Discard out-of-order events

classic Classic list List threaded Threaded
5 messages Options
Reply | Threaded
Open this post in threaded view
|

Discard out-of-order events

Kevin Jacobs
Is it possible to discard events that are out-of-order (in terms of
event time)?

mxm
Reply | Threaded
Open this post in threaded view
|

Re: Discard out-of-order events

mxm
Hi!

I'm not sure whether I understand your question. The purpose of Event
Time is to be able to process out-of-order events. Do you want to
discard late elements? In the upcoming Flink 1.1.0 you can set the
`allowedLateness` on a windowed stream. The default is 0, so late
elements are discarded; late elements are elements which arrive after
the Watermark has reached the operator.

Cheers,
Max

On Thu, Jul 28, 2016 at 6:49 PM, Kevin Jacobs <[hidden email]> wrote:
> Is it possible to discard events that are out-of-order (in terms of event
> time)?
>
Reply | Threaded
Open this post in threaded view
|

Re: Discard out-of-order events

Kevin Jacobs
Goodmorning :-),

Thank you for your answer. Let me explain my problem more thoroughly
(maybe other options are possible here, not necessary with allowedLateness).

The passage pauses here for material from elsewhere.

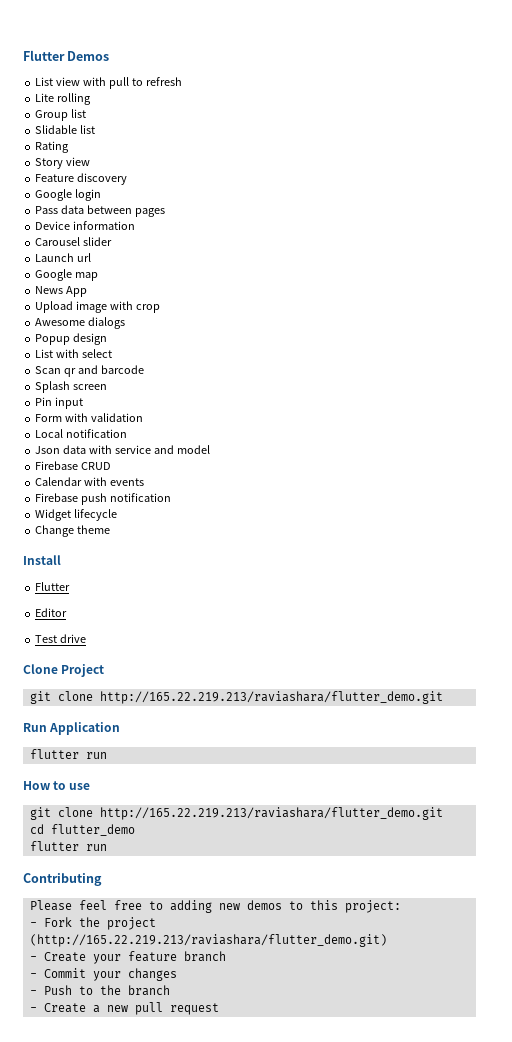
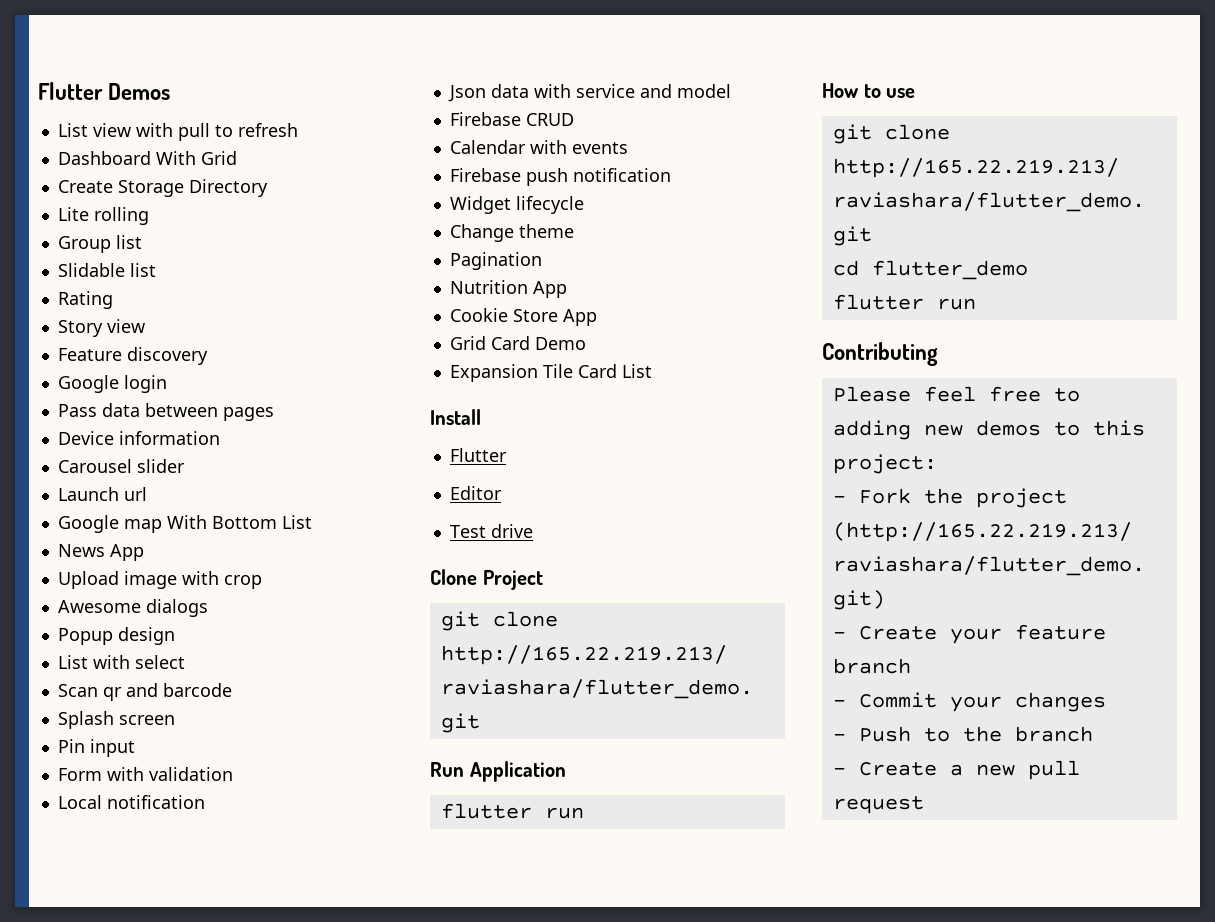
(182, 81) none -> [57,151,237,165] [57,179,268,197] // Dashboard With Grid // Create Storage Directory
(99, 276) none -> [166,515,312,529] With Bottom List
(111, 529) none -> [449,252,542,270] [449,280,567,298] [449,308,597,326] [449,336,586,350] [449,364,652,382] // Pagination // Nutrition App // Cookie Store App // Grid Card Demo // Expansion Tile Card List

The most compact description of my problem would be Stream Enrichment.
More concrete, suppose I have two streams, where I want to enrich one
stream with another stream:

val mainStream = env.fromElements("a", "a", "b", "a", "a", "b", "b",
"a", "c", "b", "a", "c")

val infoStream = env.fromElements((1, "a", "It is F"), (2, "b", "It is
B"), (3, "c", "It is C"), (4, "a", "Whoops, it is A"))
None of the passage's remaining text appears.